The lines to copy from the data below are those that hold the string "Waterproof".
Top of Exercise materials
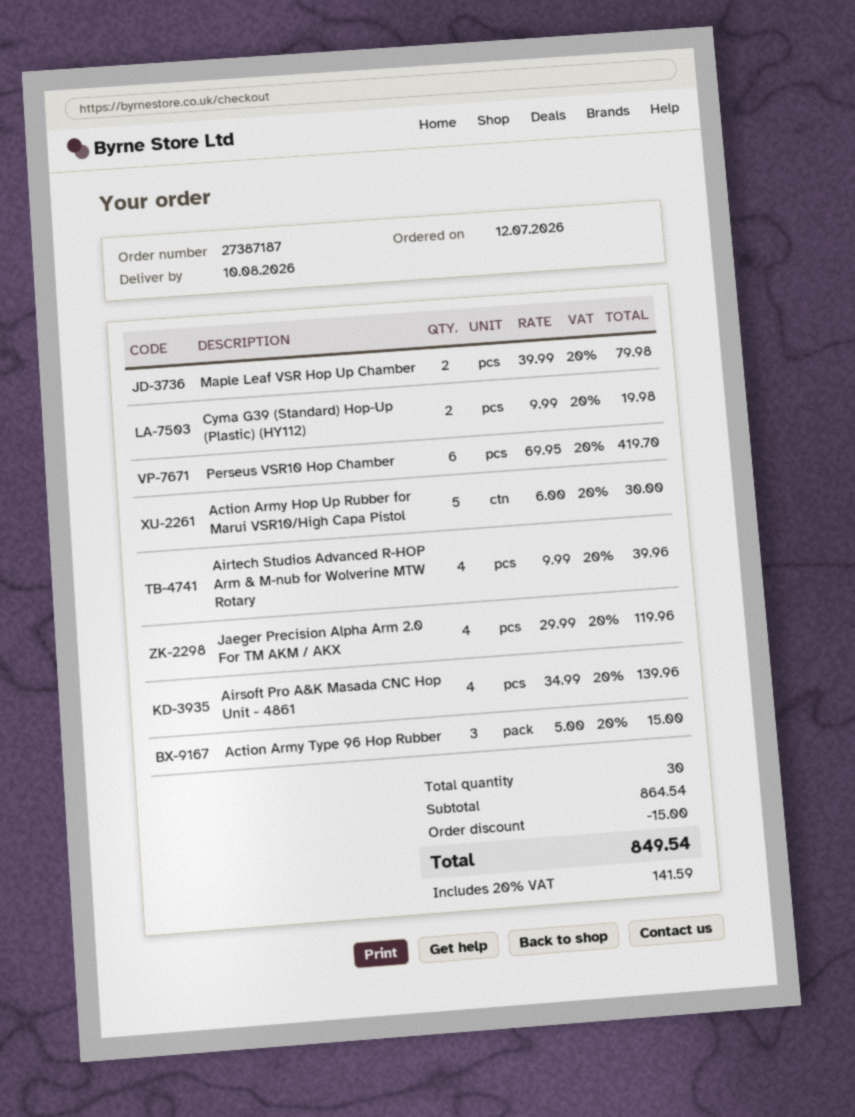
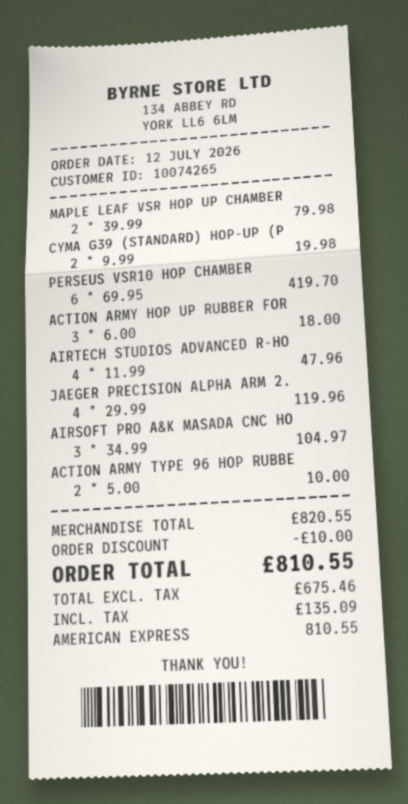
Action Army Hop Up Rubber for Marui VSR10/High Capa Pistol: 5 x 6.00 = 30.00 -> 3 x 6.00 = 18.00
Airtech Studios Advanced R-HOP Arm & M-nub for Wolverine MTW Rotary: 4 x 9.99 = 39.96 -> 4 x 11.99 = 47.96
Airsoft Pro A&K Masada CNC Hop Unit - 4861: 4 x 34.99 = 139.96 -> 3 x 34.99 = 104.97
Action Army Type 96 Hop Rubber: 3 x 5.00 = 15.00 -> 2 x 5.00 = 10.00
subtotal: 864.54 -> 820.55
discount: 15.00 -> 10.00
tax: 141.59 -> 135.09
total: 849.54 -> 810.55

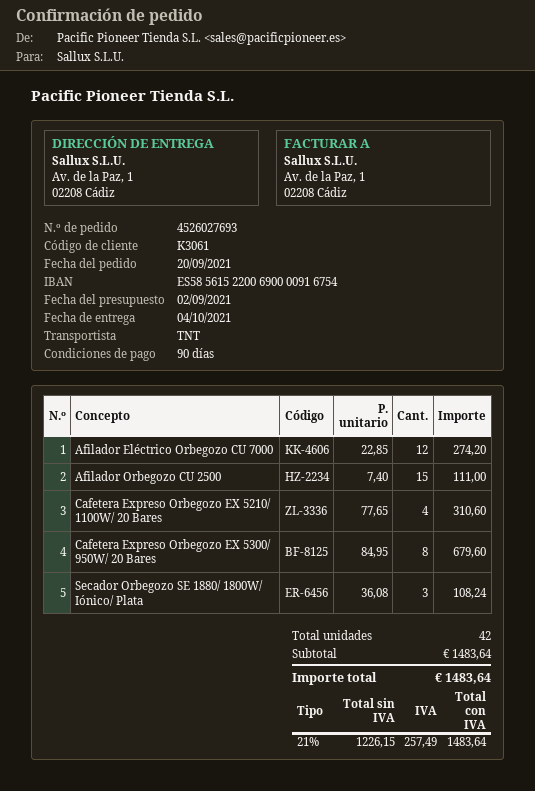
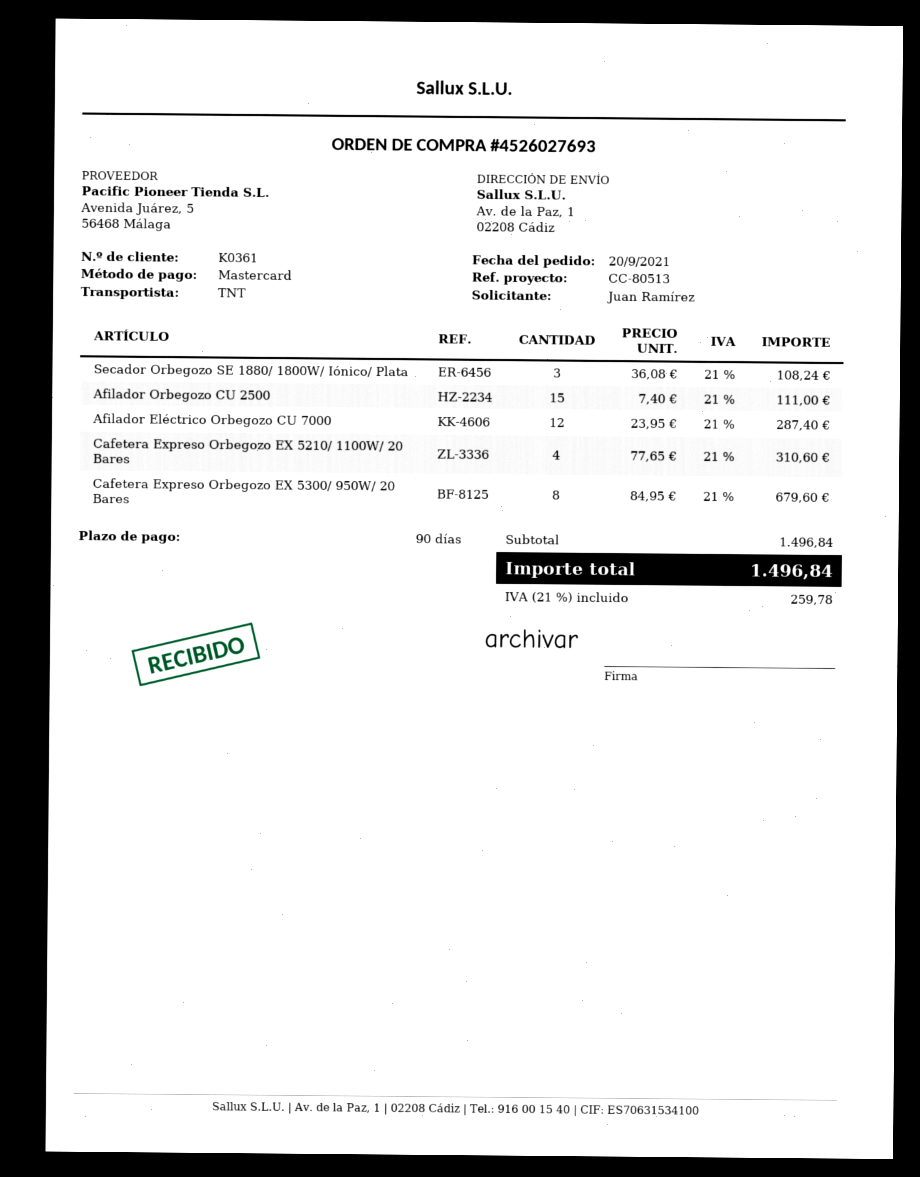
customer number: K3061 -> K0361
Afilador Eléctrico Orbegozo CU 7000: 12 x 22.85 = 274.20 -> 12 x 23.95 = 287.40
subtotal: 1483.64 -> 1496.84
tax: 21% = 257.49 -> 21% = 259.78
total: 1483.64 -> 1496.84

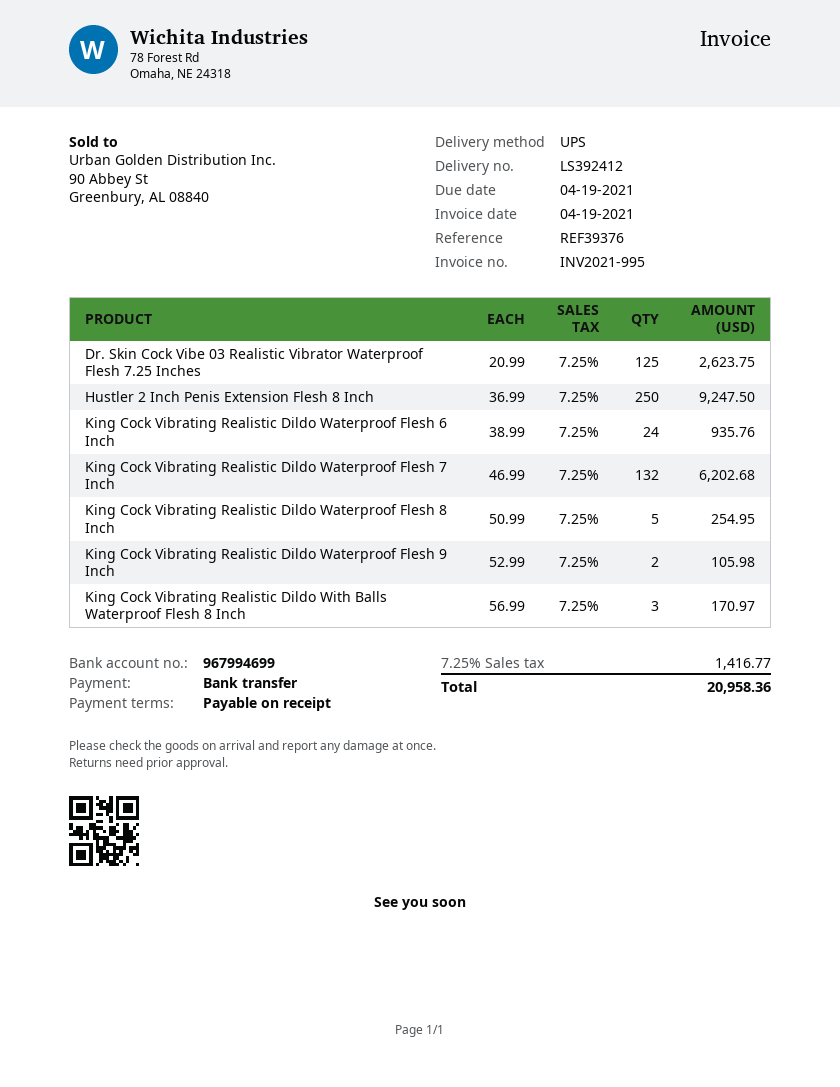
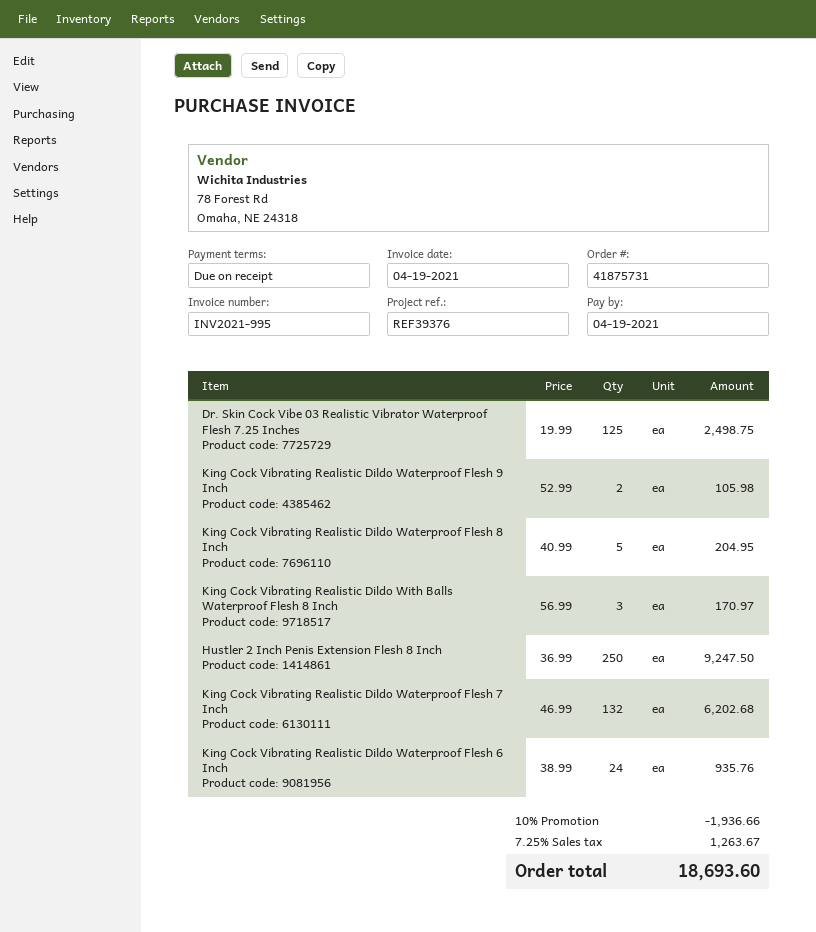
Dr. Skin Cock Vibe 03 Realistic Vibrator Waterproof Flesh 7.25 Inches: 125 x 20.99 = 2623.75 -> 125 x 19.99 = 2498.75
King Cock Vibrating Realistic Dildo Waterproof Flesh 8 Inch: 5 x 50.99 = 254.95 -> 5 x 40.99 = 204.95
discount: none -> 10% = 1936.66
tax: 7.25% = 1416.77 -> 7.25% = 1263.67
total: 20958.36 -> 18693.60

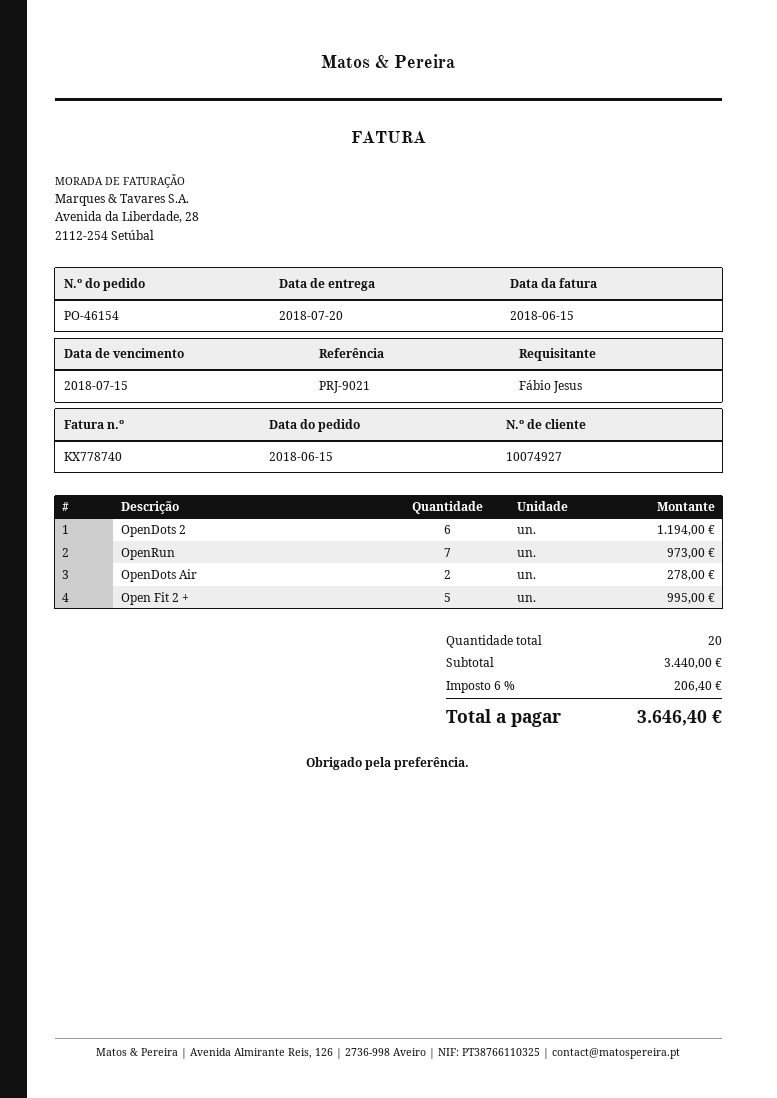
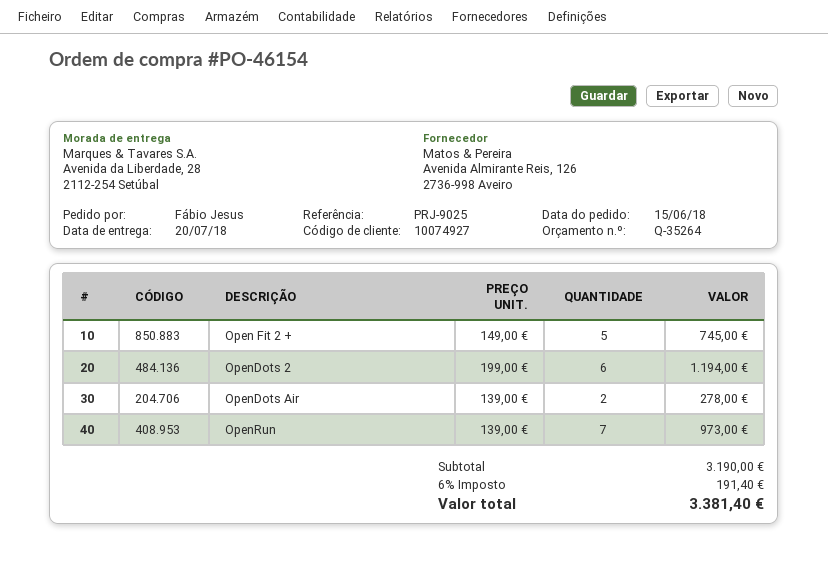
reference: PRJ-9021 -> PRJ-9025
Open Fit 2 +: 5 for 995.00 -> 5 for 745.00
subtotal: 3440.00 -> 3190.00
tax: 6% = 206.40 -> 6% = 191.40
total: 3646.40 -> 3381.40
Bottom of Exercise materials
• _Reply to the exercise_:
Dr. Skin Cock Vibe 03 Realistic Vibrator Waterproof Flesh 7.25 Inches: 125 x 20.99 = 2623.75 -> 125 x 19.99 = 2498.75
King Cock Vibrating Realistic Dildo Waterproof Flesh 8 Inch: 5 x 50.99 = 254.95 -> 5 x 40.99 = 204.95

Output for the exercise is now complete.